### ASSIGNMENT
Every record below should be copied exactly, with the pictures left out.

*** Opening of DATA TO EXAMINE ***

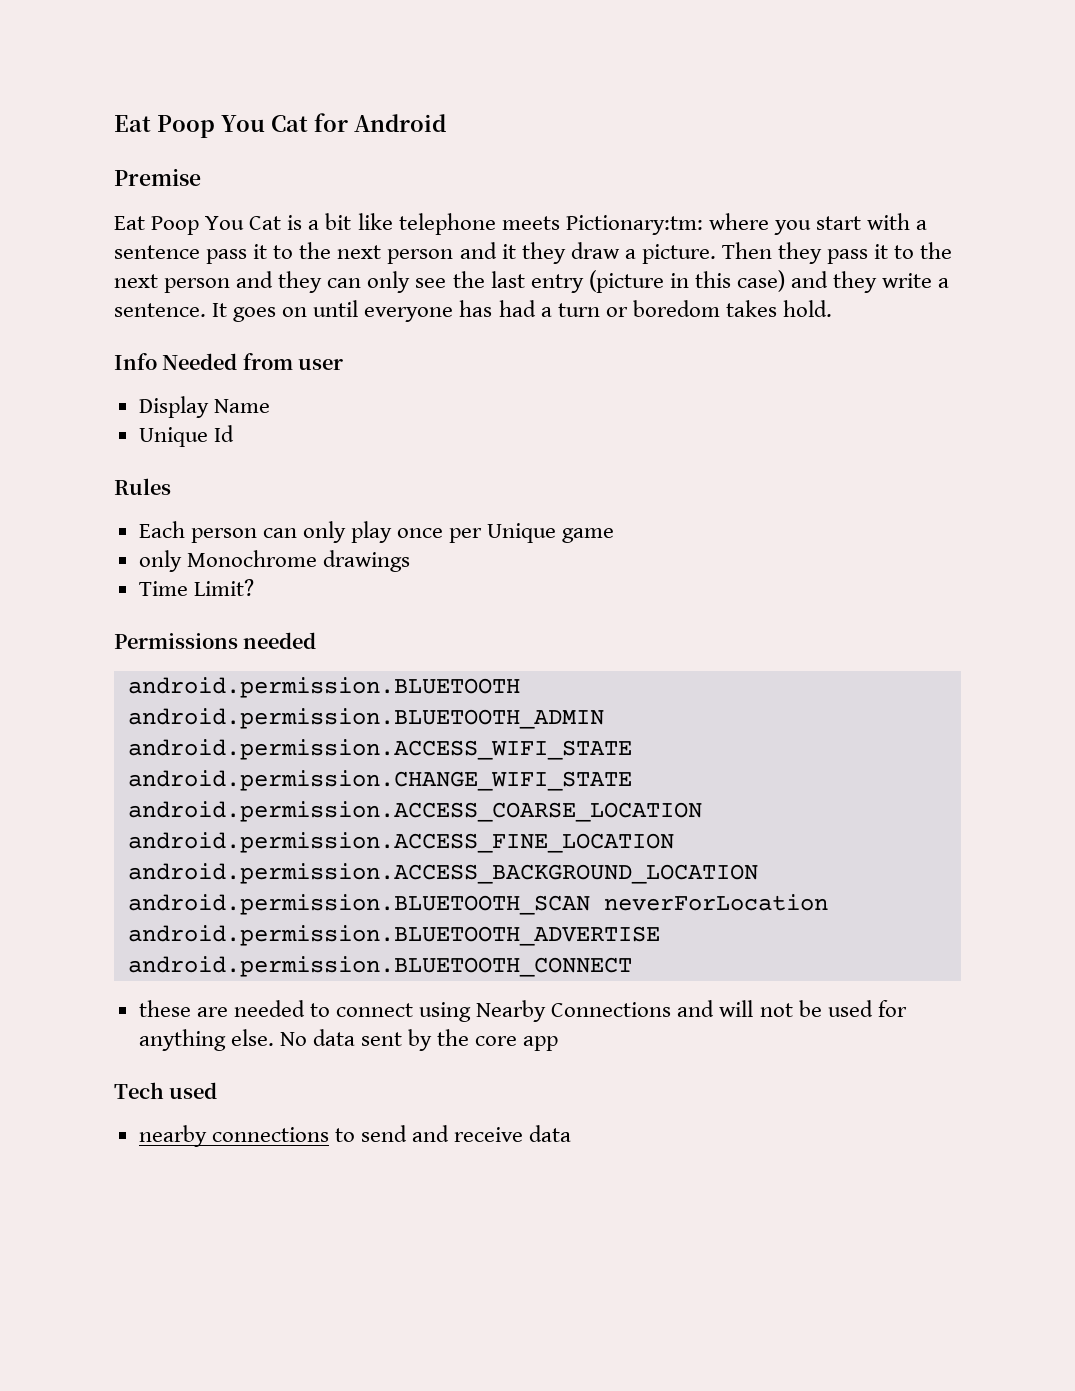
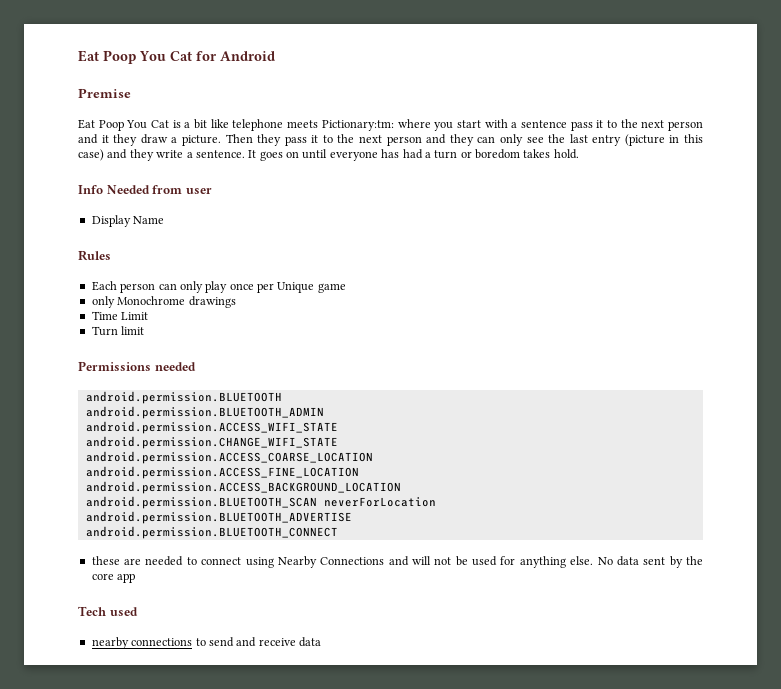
[138,425,234,447] // Unique Id -> (165, 220) none
[193,579,254,596] Limit? -> [121,312,149,320] [91,326,145,336] Limit // Turn limit

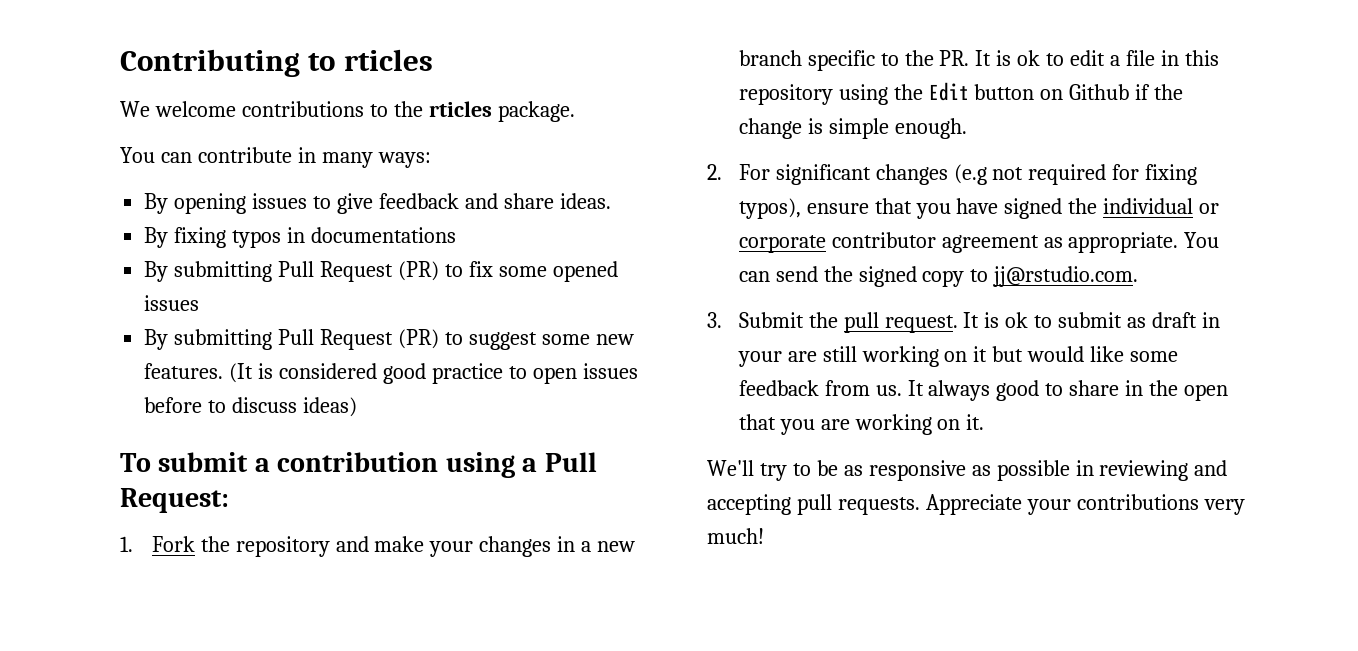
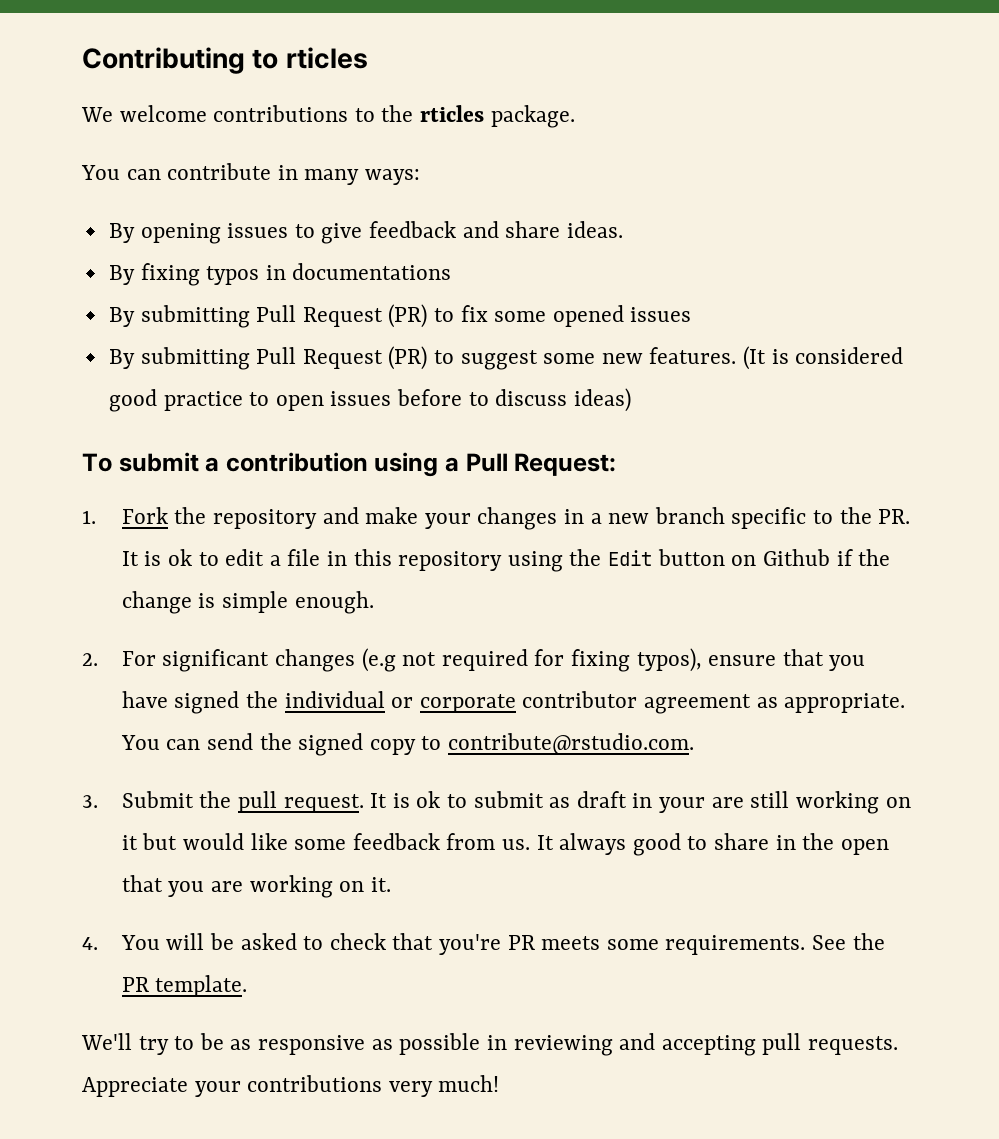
[993,266,1139,287] jj@rstudio.com. -> [447,733,694,755] contribute@rstudio.com.
(985, 422) none -> [82,933,885,955] [121,975,248,997] // 4. You will be asked to check that you're PR meets some requirements. See the PR template.

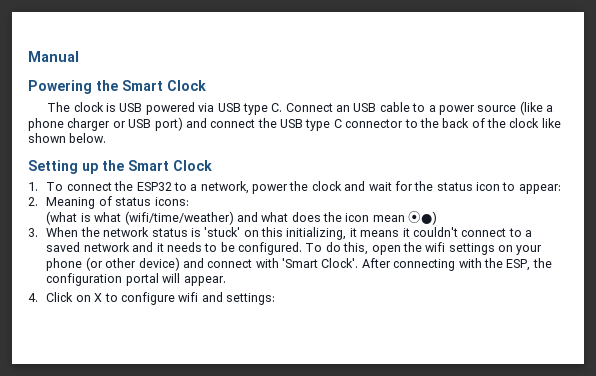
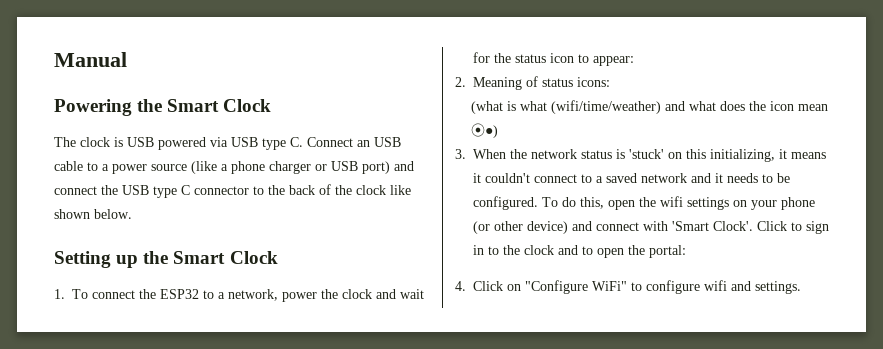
[361,258,552,271] [46,273,226,286] After connecting with the ESP, the configuration portal will appear. -> [757,221,829,234] [473,245,686,258] Click to sign in to the clock and to open the portal:
[94,293,103,302] X -> [525,280,627,294] "Configure WiFi"
[226,293,276,305] settings: -> [755,281,801,294] settings.

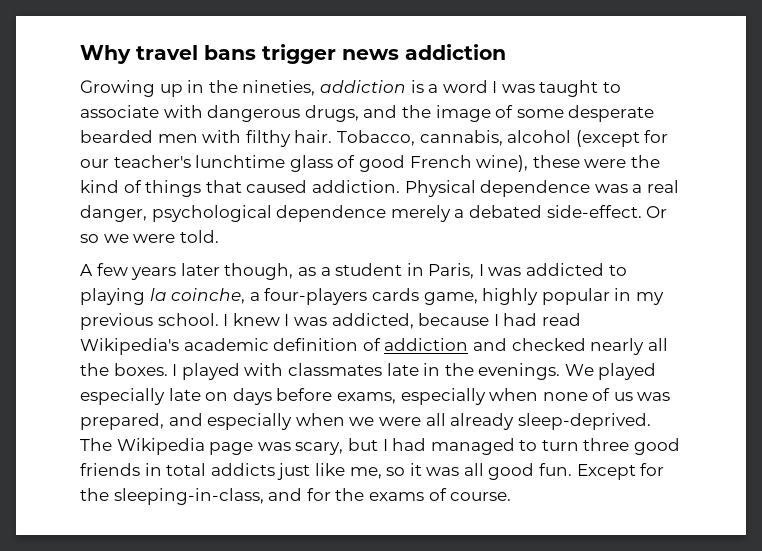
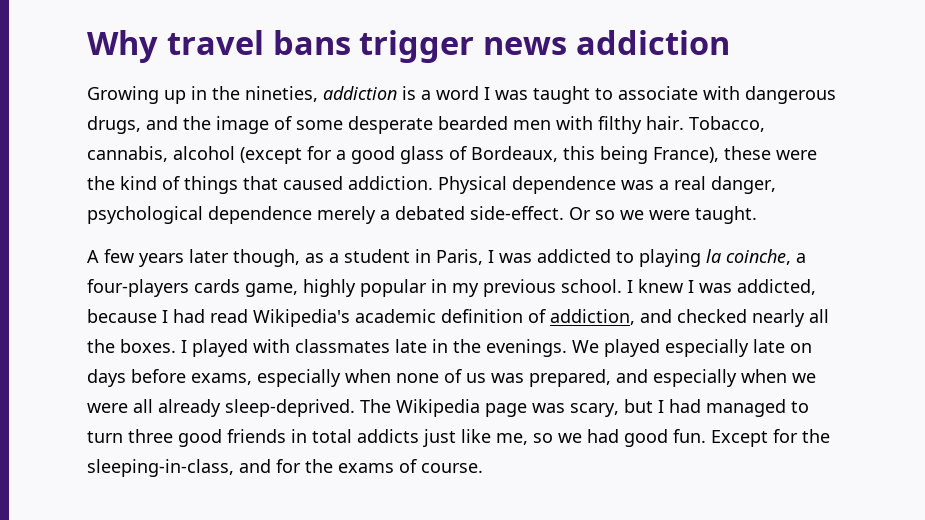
[80,155,529,172] our teacher's lunchtime glass of good French wine), -> [336,146,719,164] a good glass of Bordeaux, this being France),
[179,230,219,243] told. -> [695,206,757,224] taught.
[384,338,469,351] addiction -> [550,309,635,325] addiction,
[409,463,484,476] it was all -> [558,429,619,443] we had

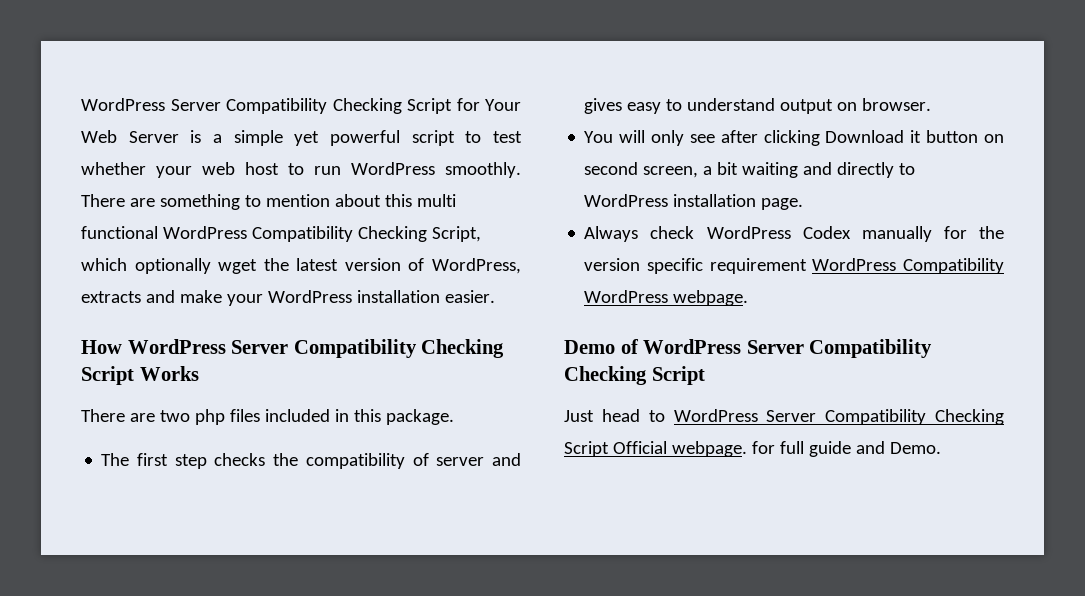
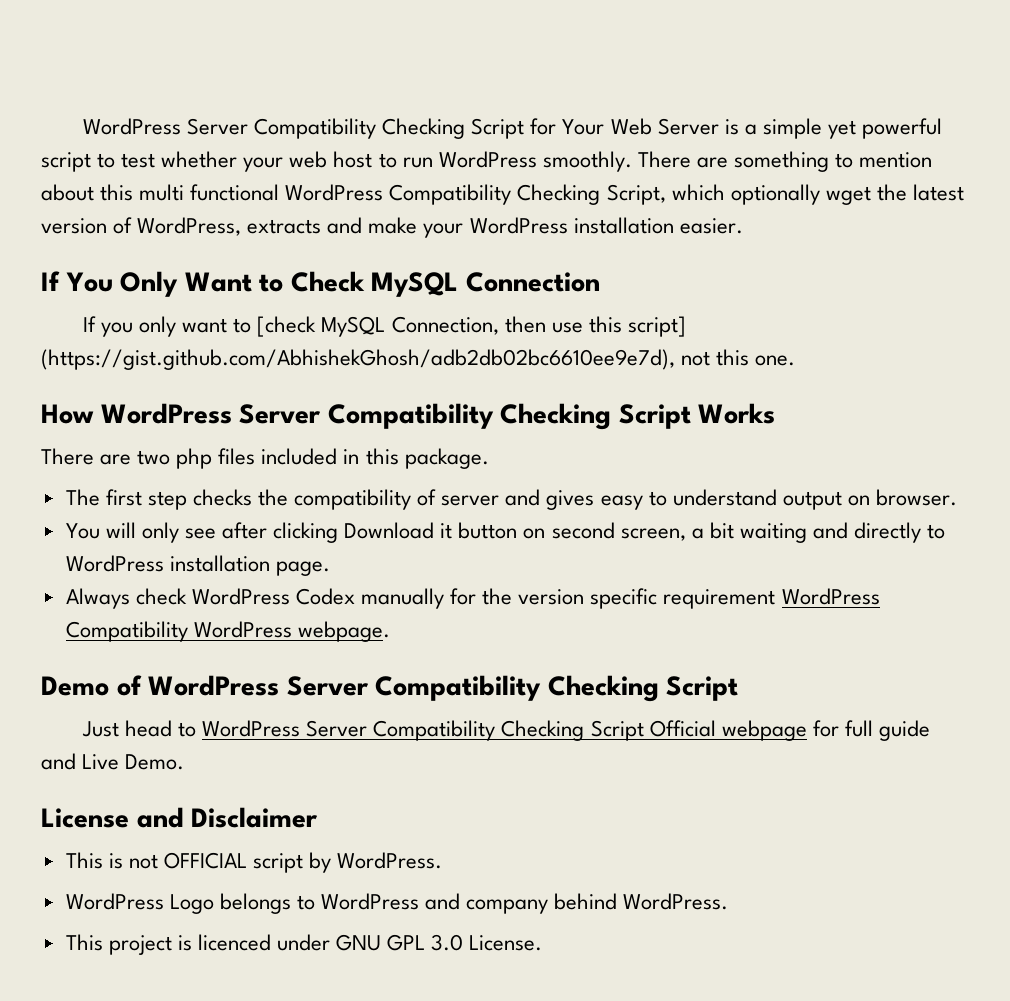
(495, 296) none -> [41,271,600,297] [83,316,686,337] [41,349,796,370] // If You Only Want to Check MySQL Connection // If you only want to [check MySQL Connection, then use this script] (https://gist.github.com/AbhishekGhosh/adb2db02bc6610ee9e7d), not this one.
[671,441,747,457] webpage. -> [721,720,807,741] webpage
(885, 447) none -> [82,754,120,770] Live
(941, 448) none -> [41,807,319,828] [65,852,443,873] [65,893,729,914] [65,934,543,955] // License and Disclaimer // This is not OFFICIAL script by WordPress. // WordPress Logo belongs to WordPress and company behind WordPress. // This project is licenced under GNU GPL 3.0 License.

*** Close of DATA TO EXAMINE ***

### TASK SOLUTION
[138,425,234,447] // Unique Id -> (165, 220) none
[193,579,254,596] Limit? -> [121,312,149,320] [91,326,145,336] Limit // Turn limit

[993,266,1139,287] jj@rstudio.com. -> [447,733,694,755] contribute@rstudio.com.
(985, 422) none -> [82,933,885,955] [121,975,248,997] // 4. You will be asked to check that you're PR meets some requirements. See the PR template.

[361,258,552,271] [46,273,226,286] After connecting with the ESP, the configuration portal will appear. -> [757,221,829,234] [473,245,686,258] Click to sign in to the clock and to open the portal:
[94,293,103,302] X -> [525,280,627,294] "Configure WiFi"
[226,293,276,305] settings: -> [755,281,801,294] settings.

[80,155,529,172] our teacher's lunchtime glass of good French wine), -> [336,146,719,164] a good glass of Bordeaux, this being France),
[179,230,219,243] told. -> [695,206,757,224] taught.
[384,338,469,351] addiction -> [550,309,635,325] addiction,
[409,463,484,476] it was all -> [558,429,619,443] we had

(495, 296) none -> [41,271,600,297] [83,316,686,337] [41,349,796,370] // If You Only Want to Check MySQL Connection // If you only want to [check MySQL Connection, then use this script] (https://gist.github.com/AbhishekGhosh/adb2db02bc6610ee9e7d), not this one.
[671,441,747,457] webpage. -> [721,720,807,741] webpage
(885, 447) none -> [82,754,120,770] Live
(941, 448) none -> [41,807,319,828] [65,852,443,873] [65,893,729,914] [65,934,543,955] // License and Disclaimer // This is not OFFICIAL script by WordPress. // WordPress Logo belongs to WordPress and company behind WordPress. // This project is licenced under GNU GPL 3.0 License.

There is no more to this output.